* About this exercise
Show every line of the data where the word "span" can be found.

Information provided section start

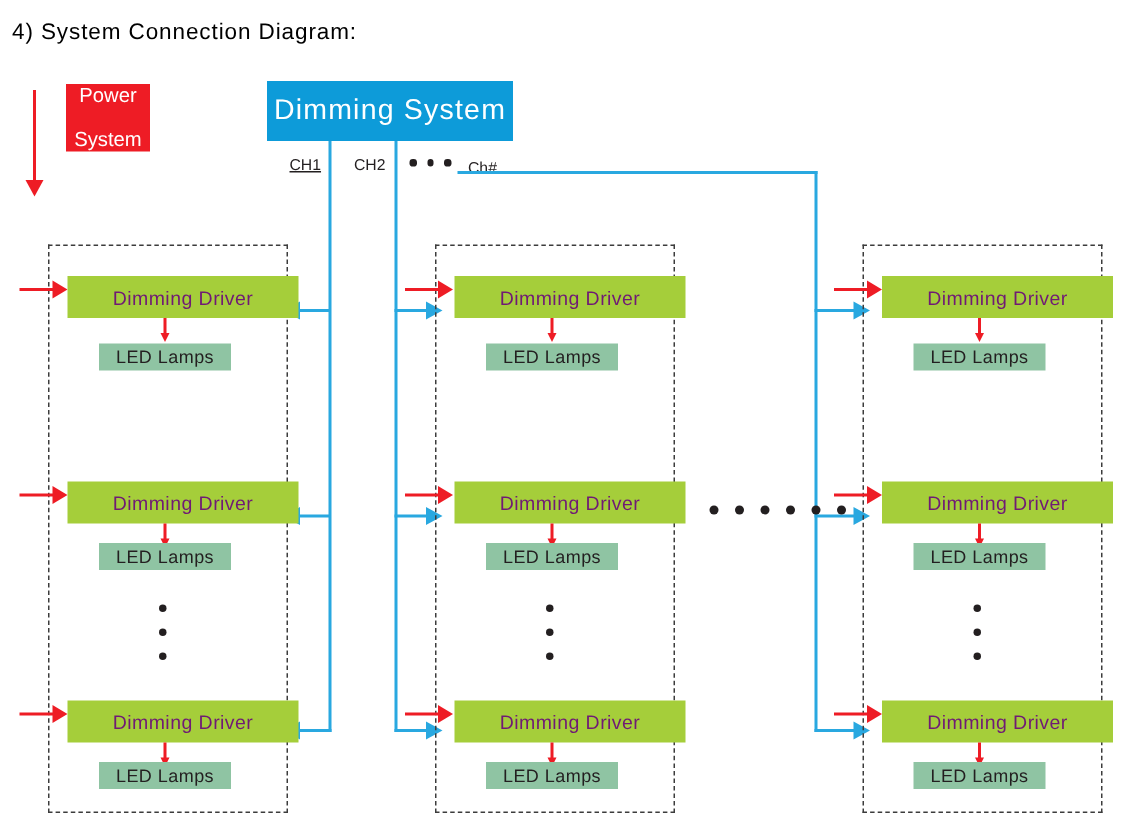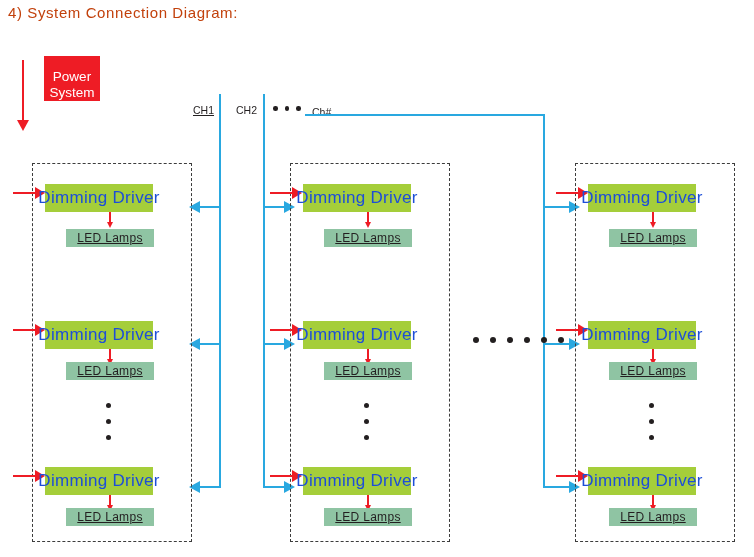--- a/index.html
+++ b/index.html
@@ -22,9 +22,9 @@
   
   #title {
     left: 8px;
-    top: 4px;
+    top: 13px;
     font-size: 15px;
-    color: #c2410c;
+    color: #000000;
     letter-spacing: 0.6px;
     white-space: nowrap;
   }

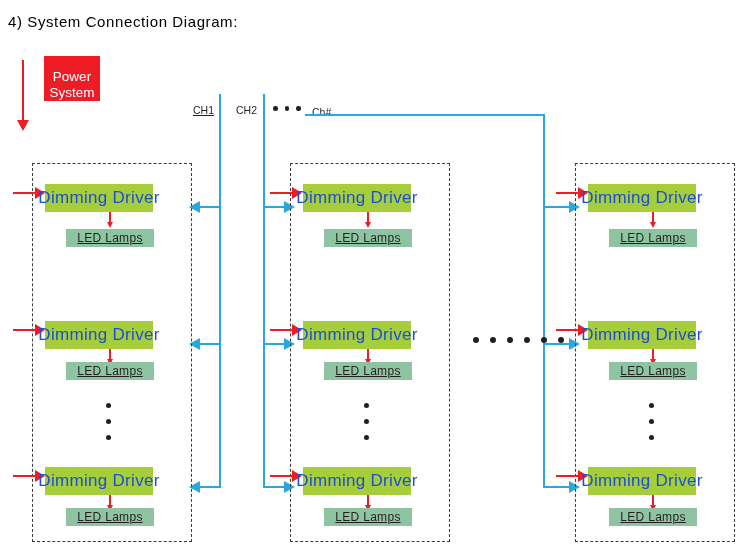--- a/index.html
+++ b/index.html
@@ -42,7 +42,7 @@
     text-align: center;
     display: flex;
     flex-direction: column;
-    justify-content: flex-end;
+    justify-content: space-between;
     align-items: center;
   }
   #power-supply-box span { display: block; }

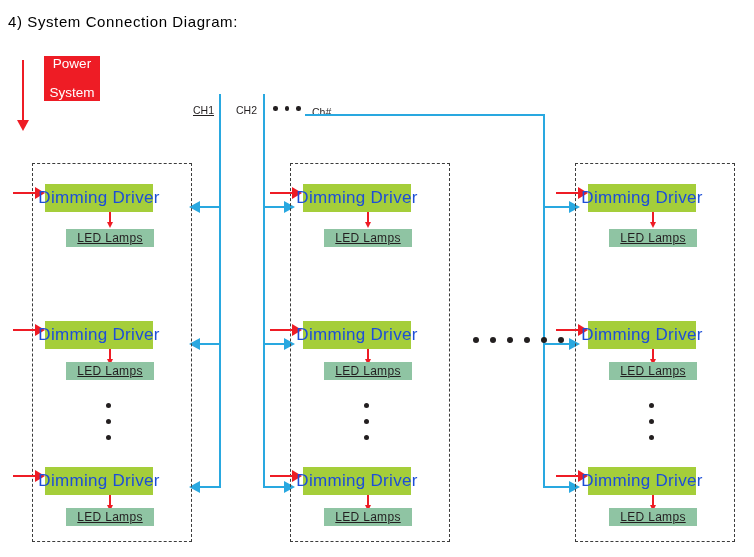--- a/index.html
+++ b/index.html
@@ -165,6 +165,9 @@
     <span>System</span>
   </div>
 
+  <div class="abs" id="dimming-system-box">
+    <span>Dimming System</span>
+  </div>
 
   <div class="abs ch-label" style="left:193px; top:104px;text-decoration:underline;">CH1</div>
   <div class="abs ch-label" style="left:236px; top:104px;">CH2</div>

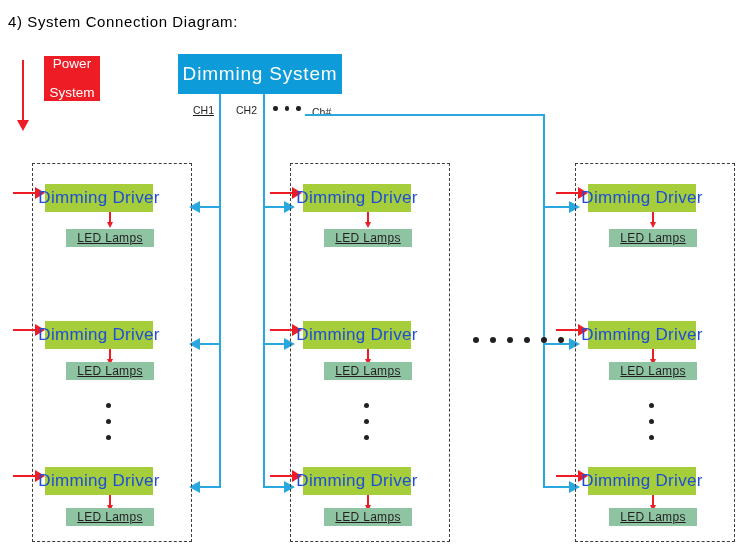--- a/index.html
+++ b/index.html
@@ -78,11 +78,11 @@
 
   
   .driver-box {
-    width: 108px;
+    width: 154px;
     height: 28px;
     background: #a5ce3a;
-    color: #1d4ed8;
-    font-size: 17px;
+    color: #701a75;
+    font-size: 13px;
     letter-spacing: 0.3px;
     display: flex;
     align-items: center;

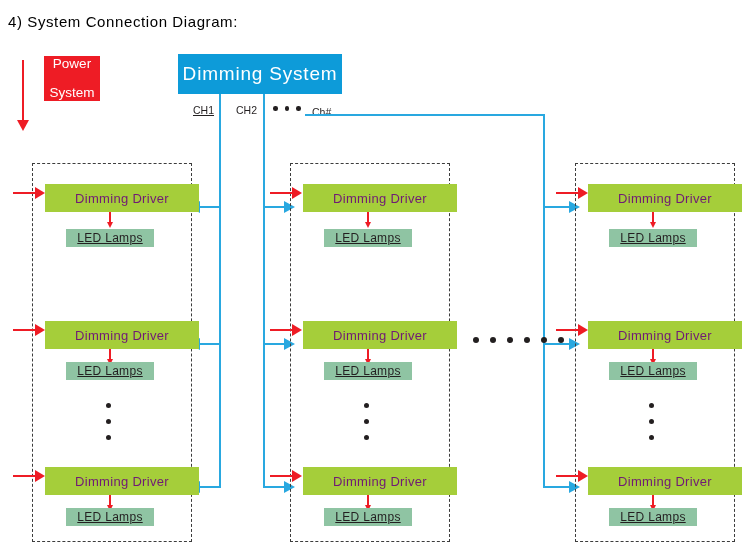--- a/index.html
+++ b/index.html
@@ -100,7 +100,6 @@
     align-items: center;
     justify-content: center;
     white-space: nowrap;
-    text-decoration: underline;
   }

Information provided section end

* Result for this task
   #power-supply-box span { display: block; }
     <span>System</span>
+    <span>Dimming System</span>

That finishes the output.